The tone of this production is one of a steady reality, often eschewing the Broadway brassiness of the comic potential – I noticed it, for instance, in the fine Design detail of the rabbit thematics of Arnold, tea pots etc, and especially, in this production’s choice of the ‘rabbit’ slippers which are sedately elegant and relatively invisible – there is no gaudy gay visual cartoon joke in the Eternity Playhouse that I remember being on the Broadway stage in the Little Theatre – it is straight blandness, white mesh with white pom-poms.

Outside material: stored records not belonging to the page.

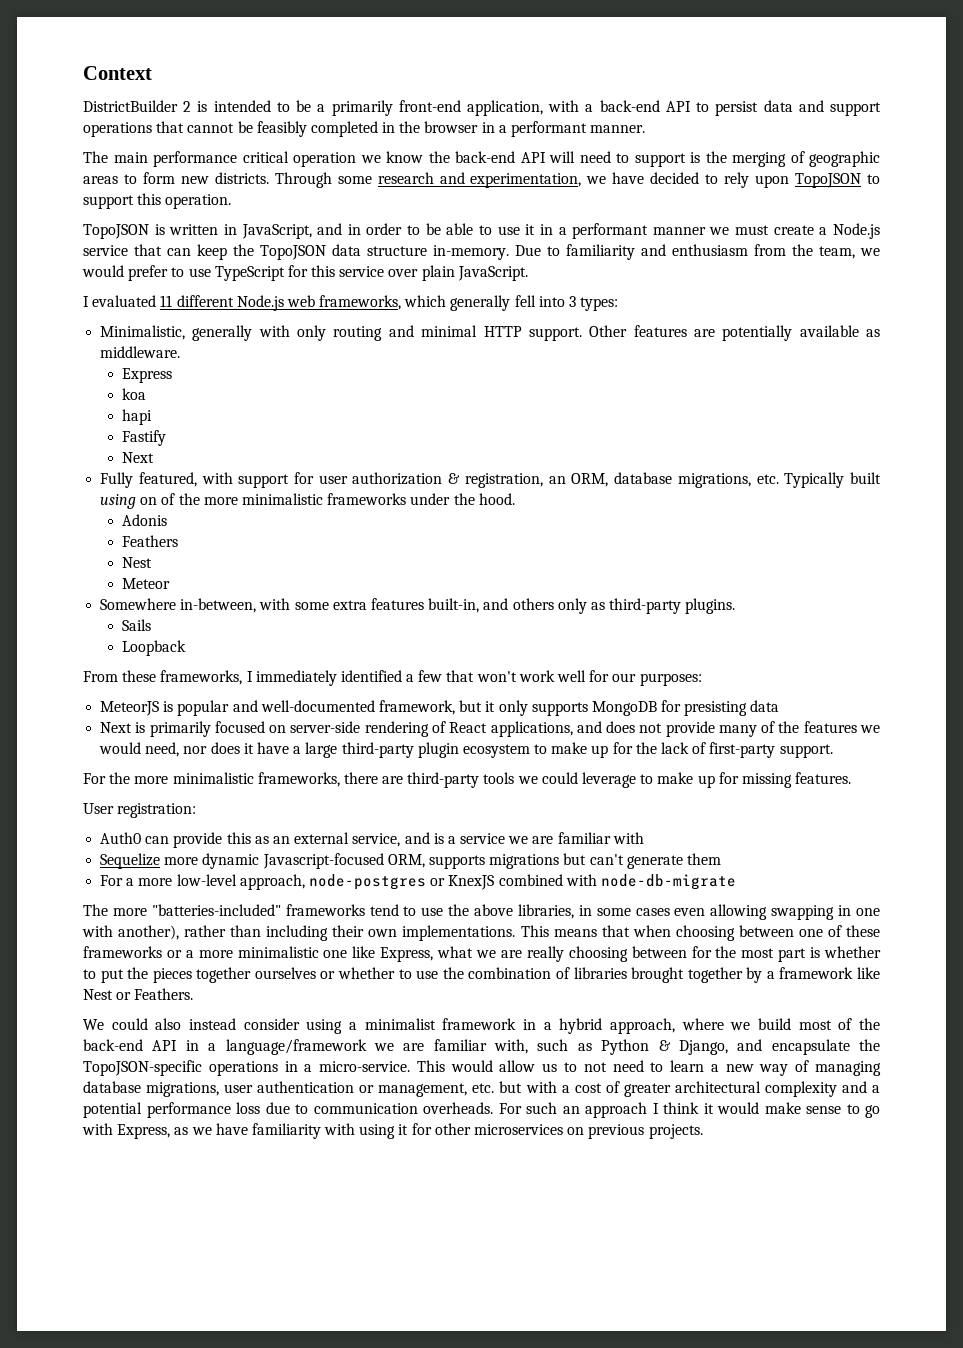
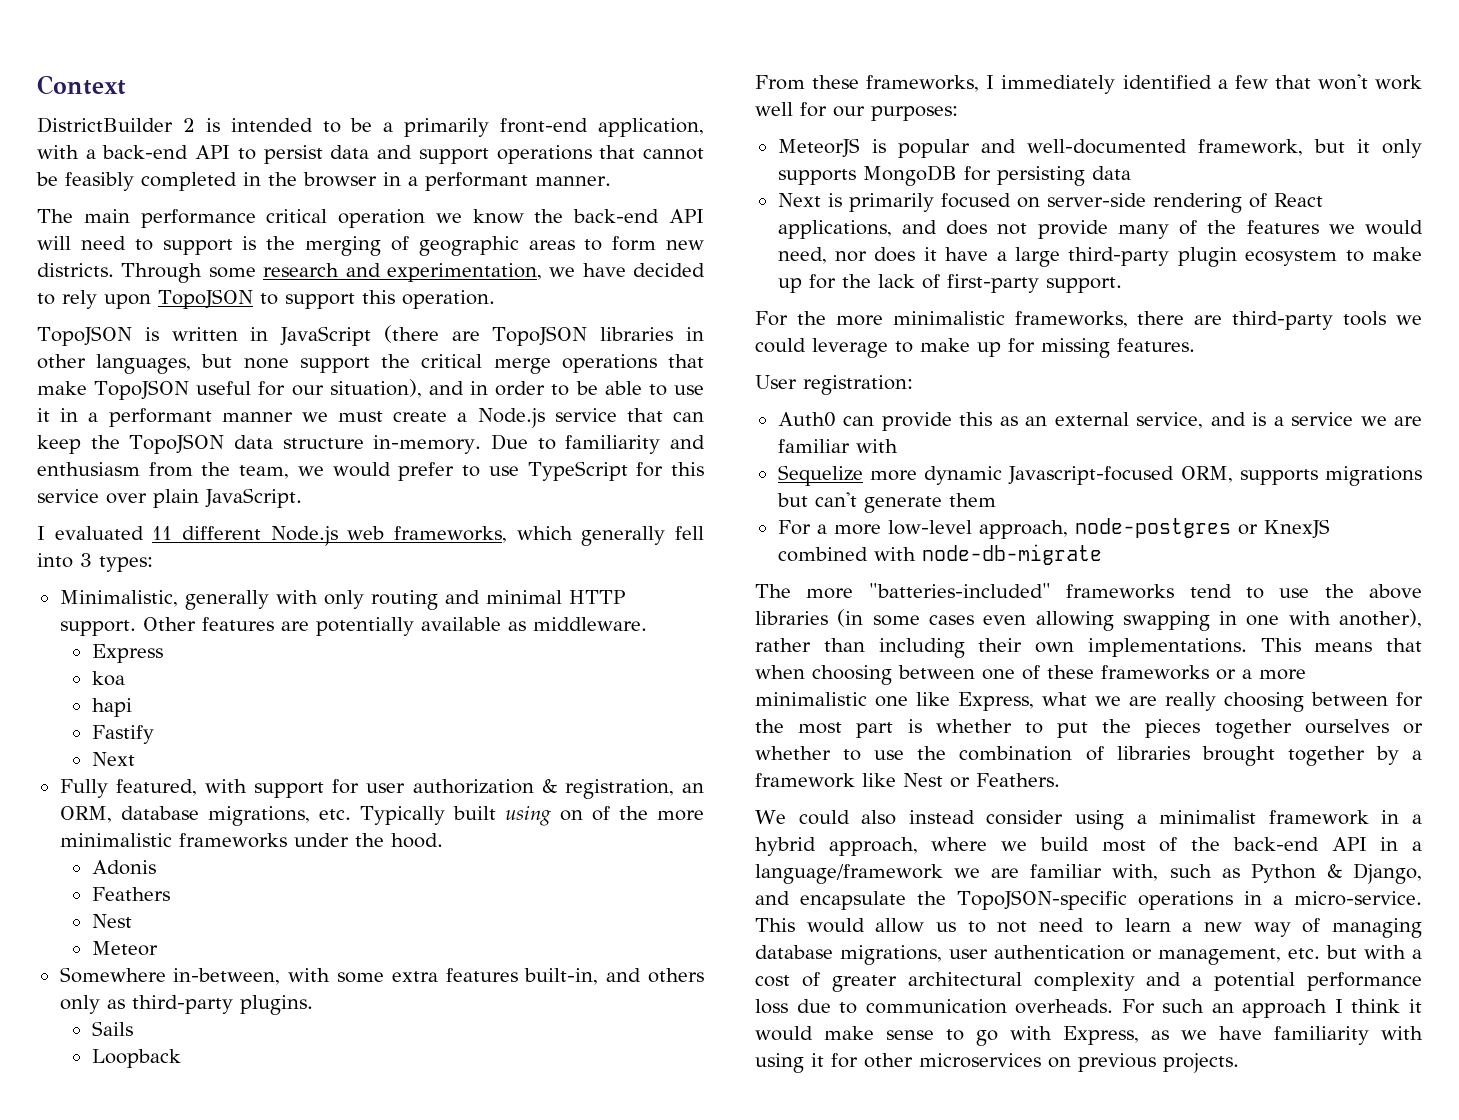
[241,224,312,239] JavaScript, -> [280,325,704,346] [37,354,704,374] [37,379,422,400] JavaScript (there are TopoJSON libraries in other languages, but none support the critical merge operations that make TopoJSON useful for our situation),
[684,701,748,716] presisting -> [996,166,1085,186] persisting
[517,904,592,919] libraries, in -> [755,609,864,627] libraries (in

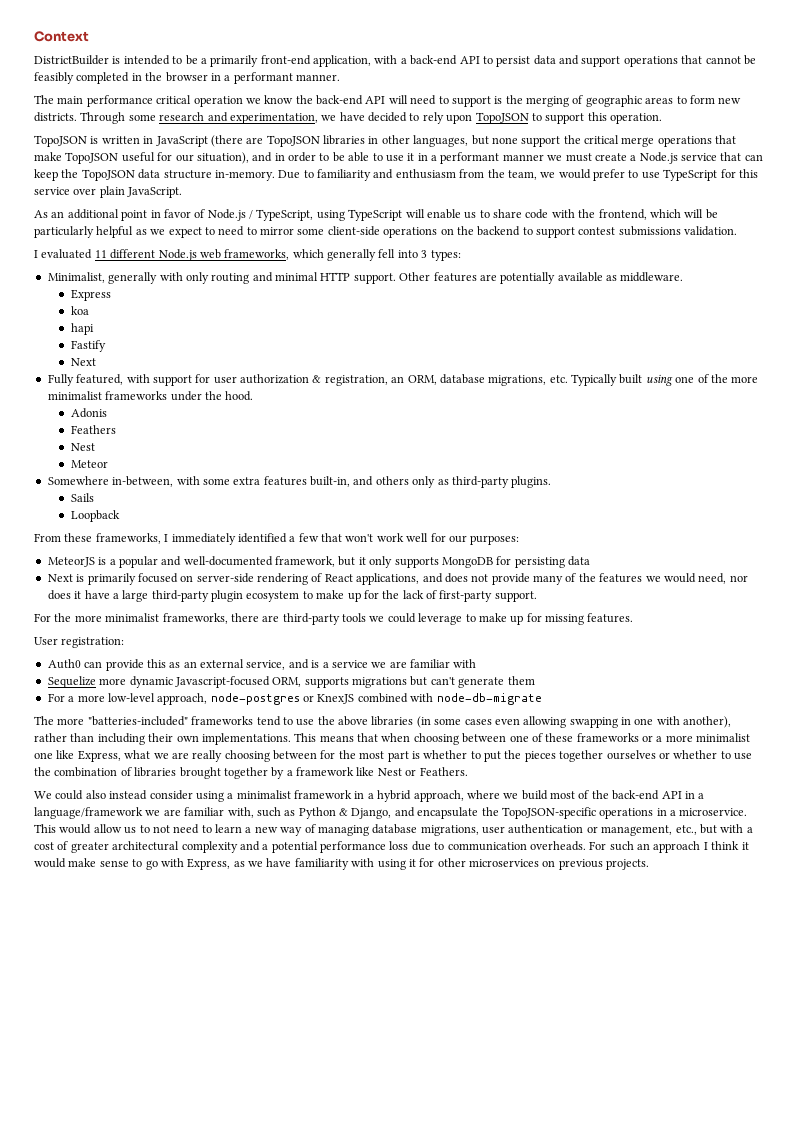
[182,118,195,132] 2 -> (109, 60) none
(302, 498) none -> [34,209,718,221] [34,226,738,238] // As an additional point in favor of Node.js / TypeScript, using TypeScript will enable us to share code with the frontend, which will be particularly helpful as we expect to need to mirror some client-side operations on the backend to support contest submissions validation.
[59,590,178,607] Minimalistic, -> [47,272,105,283] Minimalist,
[559,810,583,821] on -> [675,376,695,383] one
[59,833,172,847] minimalistic -> [47,391,102,400] minimalist
(886, 146) none -> [109,559,116,565] a
[892,311,1005,325] minimalistic -> [105,613,160,622] minimalist
[755,692,867,706] minimalistic -> [696,733,751,742] minimalist
[1294,891,1422,906] micro-service. -> [679,808,748,816] microservice.
[1288,948,1320,959] etc. -> [675,825,697,835] etc.,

This deliberate approach to tone pays off in the cumulative affect of the long evening in the theatre – some 225 minutes which included two intervals. The approach does not help the first play, THE INTERNATIONAL STUD, which proves to be fairly ‘rickety” – dated – in its point and style (I don’t think in modern times it is salvageable), and just survives in the thinly observed – written – second play, FUGUE IN A NURSERY, ( because of some theatrical invention, from these artists, in the staging), but scores a Bull’s Eye in the last. The ‘battle’ between son and mother in WIDOWS AND CHILDREN FIRST is not just a family principle divide but a socially political generational division, devastating and cruel, ignorant, in its individual cries from the heart. As the evening wore on, one was drawn in, becoming more involved with the (dodgy) dramaturgy of the trilogy, the sensibility of the aims of this production team.

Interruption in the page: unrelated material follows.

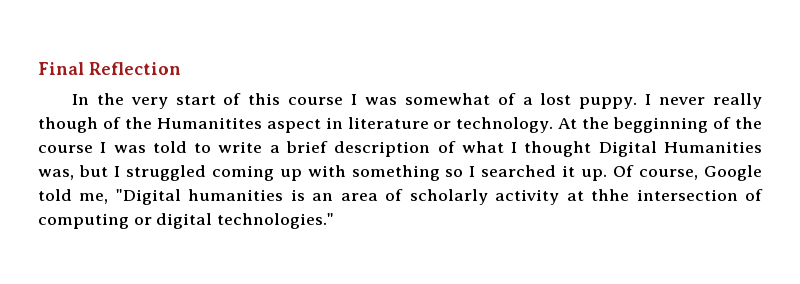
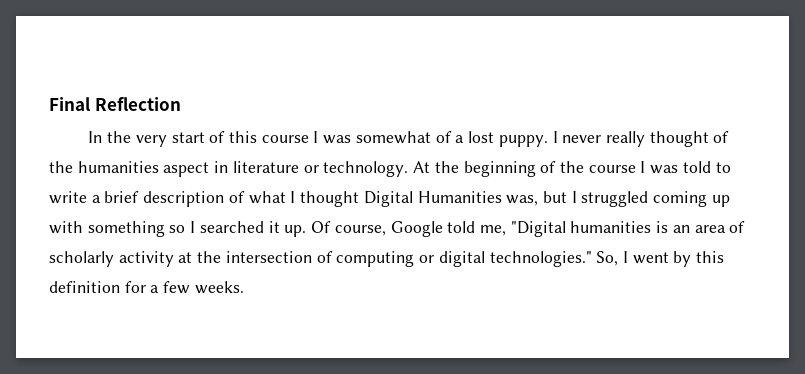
[38,117,262,133] though of the Humanitites -> [649,131,730,147] [49,161,159,173] thought of the humanities
[613,117,709,133] begginning -> [463,161,536,177] beginning
[591,189,630,201] thhe -> [197,251,222,263] the
(335, 221) none -> [596,251,725,267] [49,281,244,294] So, I went by this definition for a few weeks.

All of the company are terrific in their tasks and fill the relative shallowness of character with some imagined brio. Tim Draxl is especially sophisticated in his imaginative invention, while Kate Raison plays with scorching conviction, whilst balancing an unrelentable conviction of life values, against, with, the Jewish comic humour of the familiar New Yorkian stage invention (think Neil Simon, Woody Allen), that one shudders at the trenchant ignorance of the mainstream in Ma’s attitude to ‘the other’, even if it is her own flesh and blood, with some sense of the guilt of appreciating the shocking wit and laughing.

This is Simon Corfield’s second go at Arnold and he inhabits this character with endearing and convincing veracity with a detail of offers that are telling in their vocal, physical and emotional identifications – the years-long ‘marinating’ of the essences of the character (5 years for goodness sake) are present for all to see. One believes and gives empathy to this extraordinary man and his needs.

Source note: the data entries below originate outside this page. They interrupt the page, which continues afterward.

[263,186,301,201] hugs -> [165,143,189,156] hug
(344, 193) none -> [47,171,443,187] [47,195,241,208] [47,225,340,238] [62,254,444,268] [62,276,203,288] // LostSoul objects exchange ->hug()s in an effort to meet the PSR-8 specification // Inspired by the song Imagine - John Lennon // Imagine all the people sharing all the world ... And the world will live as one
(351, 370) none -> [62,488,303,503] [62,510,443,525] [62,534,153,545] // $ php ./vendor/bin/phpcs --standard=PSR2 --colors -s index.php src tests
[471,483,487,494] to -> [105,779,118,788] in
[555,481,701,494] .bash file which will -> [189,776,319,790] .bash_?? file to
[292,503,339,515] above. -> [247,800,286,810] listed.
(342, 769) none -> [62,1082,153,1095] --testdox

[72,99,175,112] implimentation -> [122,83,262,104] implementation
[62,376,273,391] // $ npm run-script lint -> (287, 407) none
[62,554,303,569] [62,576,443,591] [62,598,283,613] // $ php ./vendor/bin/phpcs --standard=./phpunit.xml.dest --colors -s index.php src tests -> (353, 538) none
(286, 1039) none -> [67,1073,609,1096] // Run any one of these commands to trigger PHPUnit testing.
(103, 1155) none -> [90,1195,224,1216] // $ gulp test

Although, Mr Corfield seems to have adopted a vocal characteristic for Arnold – maybe, attempting a craft gesture to ‘honour’ the infamous throaty-hoarse sound of the originator of the role – Harvey Fierstein – and in the larger scaled Design of this production in the Eternity Theatre is, relatively, weak in consistent vocal communication. As a result the necessary central drive of the ‘big’ personality of Arnold is under delivered and prevents this production from completely ‘taking off’. The performance has heart but not the required volume of chutzpah of affect. This was not observable the last time I saw Mr Cornfield in this play in the smaller Hayes Theatre space, a few years ago.

Mr Colyer has brought a complex Set Design for each of the plays with Imogen Ross and its details are many, and as I stayed in the theatre during the second interval and watched the BIG change emerge as the cast and crew put it up together, I was mightily admiring of it. The Costume Designs are neat and pertinent for the stylistic conceits of the overall concept of the production. While Bejamin Brockman creates Lighting pictures that enhance the production glowingly.

At 225 minutes one was certainly given ‘quantity’ for money (only $44.00 concession) and one was won over gradually to the ‘quality’ of the experience, even if one had qualms about the consistency of the writing qualities. The ‘parts’ cannot bear too close an analysis but one surrenders to the ‘whole’. However, I don’t believe I need to ever see this play again.

If you’ve never seen TORCH SONG TRILOGY you’ll not see it more lovingly made than with this production.